Perché si avvicinano a questa pratica?

"Di tutti i pazienti che ho sentito, ognuno ha una sua visione della vita. Ma tutti fanno fatica a costruire una biografia, un percorso che sia gratificante che possa essere speso nella società. Per questo utilizzano dei comportamenti che massimizzano il piacere quotidiano dell'oggi. Ci sono anche genitori che vengono da noi e ci narrano le storie del figlio: se il genitore viene ha capito che c'è un disagio. Il primo passo è avere un minimo di consapevolezza del problema. Se non hai idea che questa situazione ti porti al malessere psico-fisico allora non inizierai mai. Se il tuo modo di avvicinarti è ecosincronico e intanto dici 'mi piace, io sto bene e per me va bene così', certamente non inizierai mai un percorso di cura".

Quante possibilità ci sono di uscire dal tunnel? 

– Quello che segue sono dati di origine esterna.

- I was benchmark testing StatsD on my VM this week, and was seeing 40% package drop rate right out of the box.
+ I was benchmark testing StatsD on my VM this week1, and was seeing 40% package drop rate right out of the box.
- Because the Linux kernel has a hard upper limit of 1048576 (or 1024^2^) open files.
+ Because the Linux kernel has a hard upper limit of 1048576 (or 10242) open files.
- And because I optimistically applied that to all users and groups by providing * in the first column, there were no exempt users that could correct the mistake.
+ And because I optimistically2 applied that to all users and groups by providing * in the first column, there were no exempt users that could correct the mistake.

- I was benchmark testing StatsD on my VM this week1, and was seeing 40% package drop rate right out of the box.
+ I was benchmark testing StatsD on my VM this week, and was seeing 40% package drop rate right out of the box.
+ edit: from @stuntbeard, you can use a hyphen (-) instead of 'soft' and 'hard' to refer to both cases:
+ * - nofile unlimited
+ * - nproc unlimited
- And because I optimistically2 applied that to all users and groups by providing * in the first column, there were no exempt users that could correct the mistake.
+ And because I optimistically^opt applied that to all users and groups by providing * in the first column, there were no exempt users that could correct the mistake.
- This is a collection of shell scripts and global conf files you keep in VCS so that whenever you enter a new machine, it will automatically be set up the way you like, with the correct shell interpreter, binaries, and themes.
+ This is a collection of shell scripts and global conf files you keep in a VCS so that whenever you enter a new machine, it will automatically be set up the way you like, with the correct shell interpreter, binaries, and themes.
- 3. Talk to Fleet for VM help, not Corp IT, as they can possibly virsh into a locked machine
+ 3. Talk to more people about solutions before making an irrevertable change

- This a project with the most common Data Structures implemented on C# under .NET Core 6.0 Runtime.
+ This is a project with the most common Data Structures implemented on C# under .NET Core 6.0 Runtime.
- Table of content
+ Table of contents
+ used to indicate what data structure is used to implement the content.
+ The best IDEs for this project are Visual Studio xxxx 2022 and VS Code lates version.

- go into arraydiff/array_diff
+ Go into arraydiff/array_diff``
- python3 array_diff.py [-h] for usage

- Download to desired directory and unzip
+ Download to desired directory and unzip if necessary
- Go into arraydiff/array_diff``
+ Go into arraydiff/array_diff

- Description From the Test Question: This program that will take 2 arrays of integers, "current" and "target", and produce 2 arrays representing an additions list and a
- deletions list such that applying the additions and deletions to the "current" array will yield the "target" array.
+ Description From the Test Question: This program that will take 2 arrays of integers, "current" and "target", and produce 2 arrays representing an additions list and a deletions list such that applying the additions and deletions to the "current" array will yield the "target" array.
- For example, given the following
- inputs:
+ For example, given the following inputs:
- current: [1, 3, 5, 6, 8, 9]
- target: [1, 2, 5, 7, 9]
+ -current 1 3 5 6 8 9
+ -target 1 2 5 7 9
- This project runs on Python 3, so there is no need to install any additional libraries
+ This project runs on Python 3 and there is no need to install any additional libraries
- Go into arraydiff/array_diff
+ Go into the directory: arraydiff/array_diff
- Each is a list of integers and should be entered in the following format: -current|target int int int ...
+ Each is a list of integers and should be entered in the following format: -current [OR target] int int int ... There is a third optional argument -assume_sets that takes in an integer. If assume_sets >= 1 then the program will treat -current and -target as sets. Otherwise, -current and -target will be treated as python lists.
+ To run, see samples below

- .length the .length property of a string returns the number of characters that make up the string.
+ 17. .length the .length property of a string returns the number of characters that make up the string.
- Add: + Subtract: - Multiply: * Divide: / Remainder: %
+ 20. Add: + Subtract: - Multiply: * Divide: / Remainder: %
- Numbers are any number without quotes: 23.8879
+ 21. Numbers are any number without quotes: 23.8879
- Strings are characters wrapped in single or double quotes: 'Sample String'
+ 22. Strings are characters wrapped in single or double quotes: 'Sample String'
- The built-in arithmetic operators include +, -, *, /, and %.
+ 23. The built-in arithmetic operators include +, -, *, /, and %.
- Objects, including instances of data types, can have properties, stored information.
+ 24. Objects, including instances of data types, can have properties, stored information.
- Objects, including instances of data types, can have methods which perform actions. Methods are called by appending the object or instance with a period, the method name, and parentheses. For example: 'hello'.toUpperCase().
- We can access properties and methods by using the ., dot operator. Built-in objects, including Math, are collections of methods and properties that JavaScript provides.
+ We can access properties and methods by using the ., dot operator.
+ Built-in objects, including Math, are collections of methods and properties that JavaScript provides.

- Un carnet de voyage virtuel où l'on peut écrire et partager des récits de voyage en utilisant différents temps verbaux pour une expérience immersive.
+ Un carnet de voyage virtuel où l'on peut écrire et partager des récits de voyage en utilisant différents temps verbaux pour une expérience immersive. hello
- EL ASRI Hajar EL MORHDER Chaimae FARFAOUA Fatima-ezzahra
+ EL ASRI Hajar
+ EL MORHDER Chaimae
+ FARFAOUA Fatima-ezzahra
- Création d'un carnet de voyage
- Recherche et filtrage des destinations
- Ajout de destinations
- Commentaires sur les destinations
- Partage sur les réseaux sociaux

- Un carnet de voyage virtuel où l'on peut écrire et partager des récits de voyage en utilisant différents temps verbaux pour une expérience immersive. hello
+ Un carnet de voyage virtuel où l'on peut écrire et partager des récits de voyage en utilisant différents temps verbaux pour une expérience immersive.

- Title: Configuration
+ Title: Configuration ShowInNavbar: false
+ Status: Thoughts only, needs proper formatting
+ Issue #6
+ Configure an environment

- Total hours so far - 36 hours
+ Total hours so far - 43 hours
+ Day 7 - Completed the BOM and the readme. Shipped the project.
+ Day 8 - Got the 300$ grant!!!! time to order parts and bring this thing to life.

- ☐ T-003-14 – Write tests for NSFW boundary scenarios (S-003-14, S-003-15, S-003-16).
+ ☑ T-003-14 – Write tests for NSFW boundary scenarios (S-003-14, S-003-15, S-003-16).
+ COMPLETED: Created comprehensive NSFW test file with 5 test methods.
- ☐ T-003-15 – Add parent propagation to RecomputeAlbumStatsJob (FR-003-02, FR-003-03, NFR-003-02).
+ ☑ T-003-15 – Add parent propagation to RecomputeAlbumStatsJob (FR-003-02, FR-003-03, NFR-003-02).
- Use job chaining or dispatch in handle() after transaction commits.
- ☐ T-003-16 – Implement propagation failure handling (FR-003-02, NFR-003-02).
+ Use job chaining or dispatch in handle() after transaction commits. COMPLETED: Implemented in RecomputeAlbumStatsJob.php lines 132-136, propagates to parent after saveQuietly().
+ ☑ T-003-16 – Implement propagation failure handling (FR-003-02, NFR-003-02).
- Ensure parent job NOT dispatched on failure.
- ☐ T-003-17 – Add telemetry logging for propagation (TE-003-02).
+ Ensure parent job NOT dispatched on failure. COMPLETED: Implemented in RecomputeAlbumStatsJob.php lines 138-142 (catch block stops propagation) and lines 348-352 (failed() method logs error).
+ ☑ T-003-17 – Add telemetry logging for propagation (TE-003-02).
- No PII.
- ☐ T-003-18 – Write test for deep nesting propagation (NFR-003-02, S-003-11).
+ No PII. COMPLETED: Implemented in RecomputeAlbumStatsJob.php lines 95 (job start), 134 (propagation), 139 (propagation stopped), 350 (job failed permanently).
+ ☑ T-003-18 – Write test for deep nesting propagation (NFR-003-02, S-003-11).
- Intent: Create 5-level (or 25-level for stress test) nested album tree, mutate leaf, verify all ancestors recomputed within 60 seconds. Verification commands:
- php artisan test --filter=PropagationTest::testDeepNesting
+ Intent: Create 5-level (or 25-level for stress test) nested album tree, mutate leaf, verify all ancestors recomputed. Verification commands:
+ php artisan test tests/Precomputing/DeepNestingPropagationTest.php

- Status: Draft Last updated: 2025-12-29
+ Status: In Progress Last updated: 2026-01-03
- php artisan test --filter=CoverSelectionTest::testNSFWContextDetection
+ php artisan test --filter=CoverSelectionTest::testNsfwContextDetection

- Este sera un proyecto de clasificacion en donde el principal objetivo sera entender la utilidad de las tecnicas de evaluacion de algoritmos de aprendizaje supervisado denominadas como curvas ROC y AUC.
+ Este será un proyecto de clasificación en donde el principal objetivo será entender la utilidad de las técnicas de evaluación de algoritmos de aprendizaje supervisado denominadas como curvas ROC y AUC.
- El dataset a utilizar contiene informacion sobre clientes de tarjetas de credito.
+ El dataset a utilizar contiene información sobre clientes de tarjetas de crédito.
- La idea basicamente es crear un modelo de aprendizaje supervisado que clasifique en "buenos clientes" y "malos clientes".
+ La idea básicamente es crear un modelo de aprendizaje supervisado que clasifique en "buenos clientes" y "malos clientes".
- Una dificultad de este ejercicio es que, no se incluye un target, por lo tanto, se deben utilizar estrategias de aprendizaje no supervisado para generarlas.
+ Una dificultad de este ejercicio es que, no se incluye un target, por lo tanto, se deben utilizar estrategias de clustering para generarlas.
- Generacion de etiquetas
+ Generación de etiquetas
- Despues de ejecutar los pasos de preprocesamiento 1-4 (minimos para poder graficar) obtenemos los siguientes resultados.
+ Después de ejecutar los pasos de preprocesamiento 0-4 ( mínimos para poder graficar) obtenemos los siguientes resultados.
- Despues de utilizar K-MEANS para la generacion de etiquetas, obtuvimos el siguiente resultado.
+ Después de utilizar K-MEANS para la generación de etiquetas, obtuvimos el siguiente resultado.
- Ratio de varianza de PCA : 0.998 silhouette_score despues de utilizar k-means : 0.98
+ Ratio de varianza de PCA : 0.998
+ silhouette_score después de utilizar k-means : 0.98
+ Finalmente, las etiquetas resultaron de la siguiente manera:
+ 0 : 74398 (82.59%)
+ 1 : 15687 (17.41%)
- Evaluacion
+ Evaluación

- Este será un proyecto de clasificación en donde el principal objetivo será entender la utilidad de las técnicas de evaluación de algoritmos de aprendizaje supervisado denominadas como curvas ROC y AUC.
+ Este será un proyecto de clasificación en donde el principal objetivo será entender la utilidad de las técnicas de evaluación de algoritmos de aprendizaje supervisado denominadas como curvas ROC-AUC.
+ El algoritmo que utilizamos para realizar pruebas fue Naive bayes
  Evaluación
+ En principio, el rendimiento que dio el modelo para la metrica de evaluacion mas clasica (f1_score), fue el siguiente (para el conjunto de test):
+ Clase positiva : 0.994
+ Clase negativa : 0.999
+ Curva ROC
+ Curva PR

"Ci sono casi difficili, casi in cui non avrei scommesso un centesimo sul recupero. Ma insieme alla famiglia, al paziente, e a una rete di supporto. La richiesta più frequente è quella di riuscire a smettere di usare le sostanze per via endovenosa e a mio avviso il 70 80 % riesce ad uscirne, sempre se riconosce di avere un problema".